/---
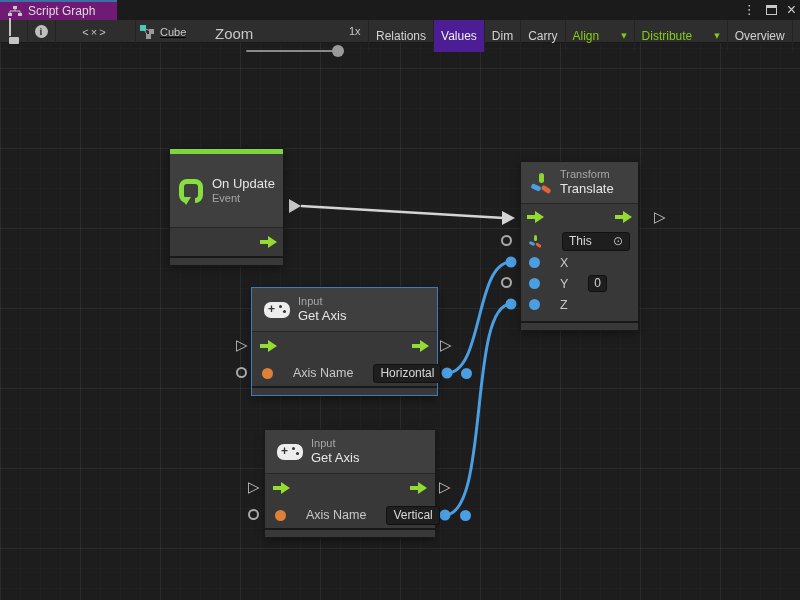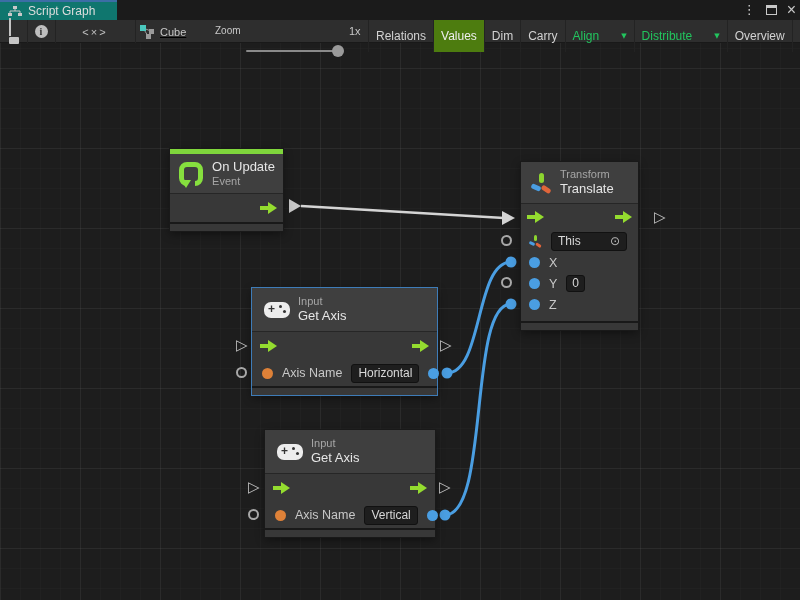"Script Graph" .tab { background: #0f766e -> #701a75 }
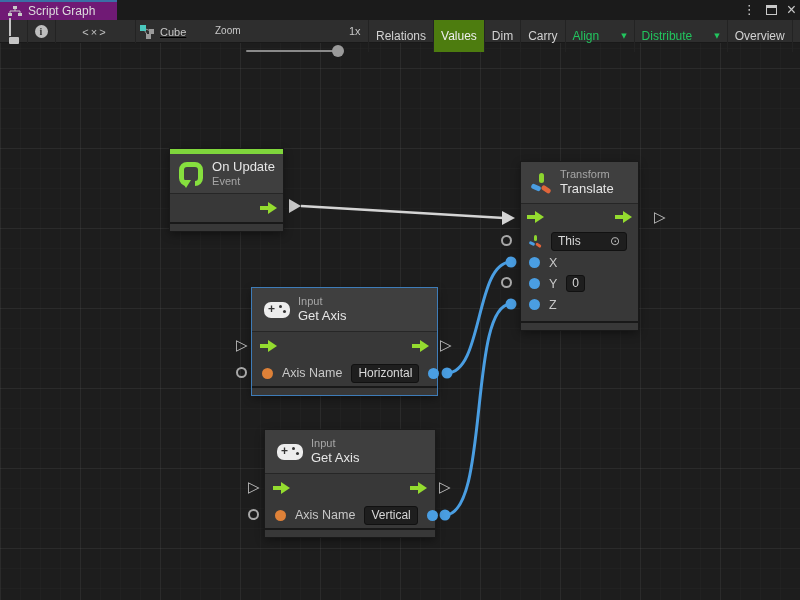"Zoom" .zoom-label { font-size: 10px -> 15px }
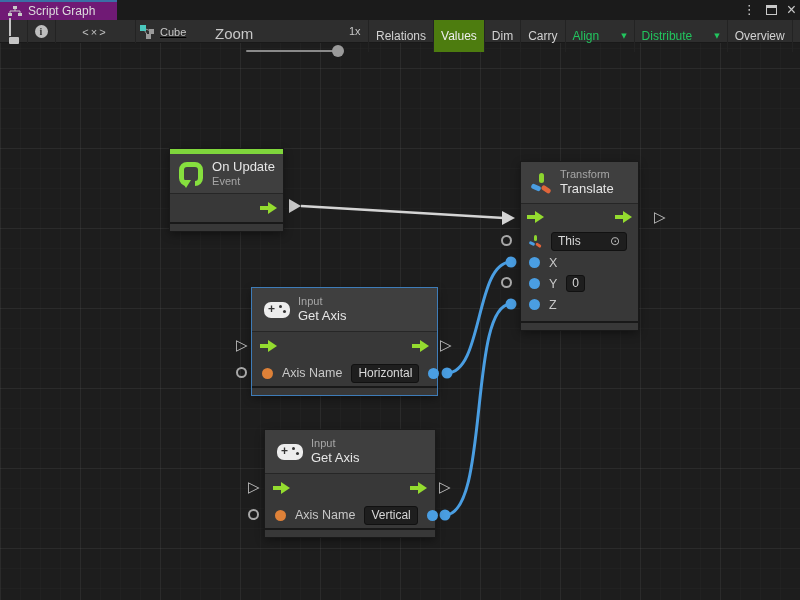"Values" .tbtn.active { background: #4d7c0f -> #4c1d95 }
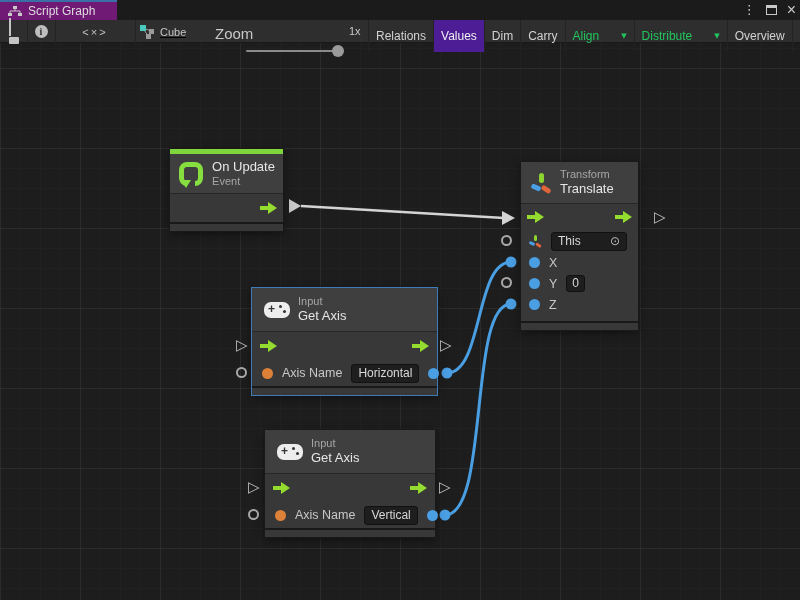"Align" .tbtn.disabled { color: #22c55e -> #84cc16 }
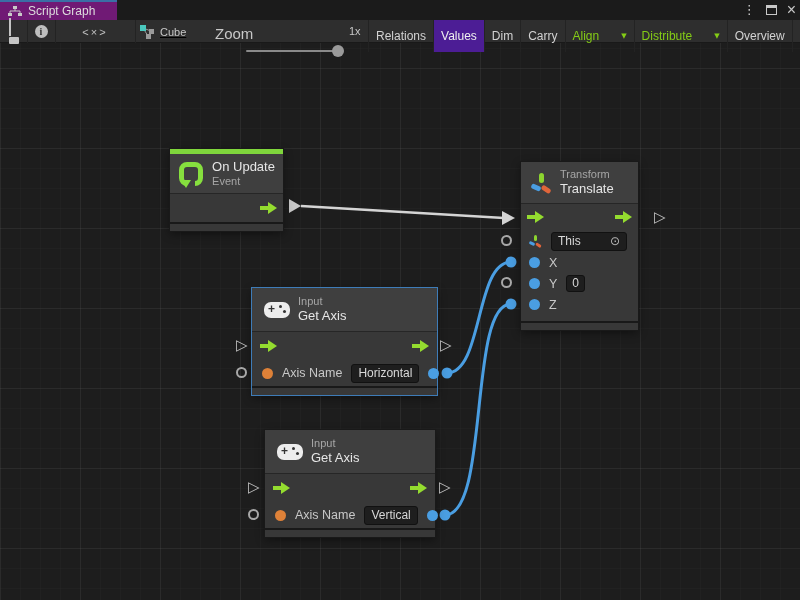"On Update" div.nheader { justify-content: center -> none; padding: 5px 8px -> 22px 8px }
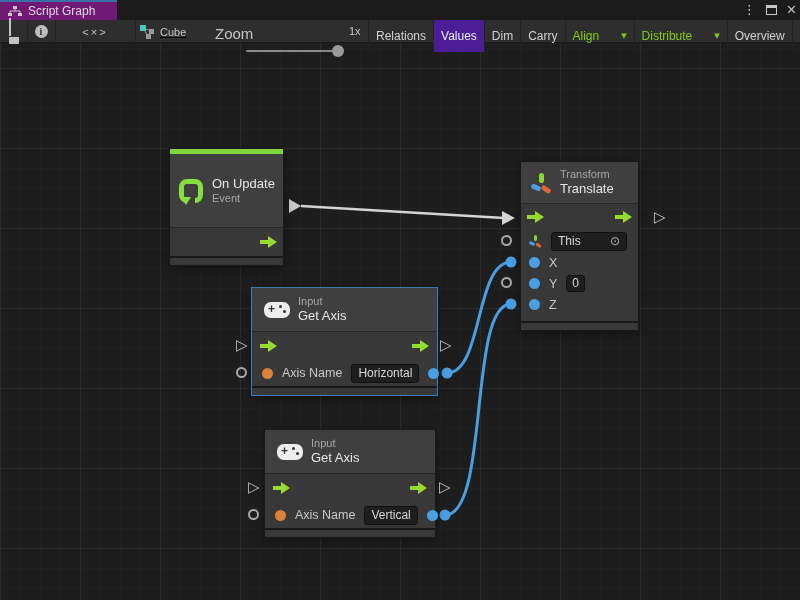"This" .nrow { gap: 9px -> 20px }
\---
**Work to complete**
When you write out the material above, keep every line exact and drop each picture.

**Exercise output**
"Script Graph" .tab { background: #0f766e -> #701a75 }
"Zoom" .zoom-label { font-size: 10px -> 15px }
"Values" .tbtn.active { background: #4d7c0f -> #4c1d95 }
"Align" .tbtn.disabled { color: #22c55e -> #84cc16 }
"On Update" div.nheader { justify-content: center -> none; padding: 5px 8px -> 22px 8px }
"This" .nrow { gap: 9px -> 20px }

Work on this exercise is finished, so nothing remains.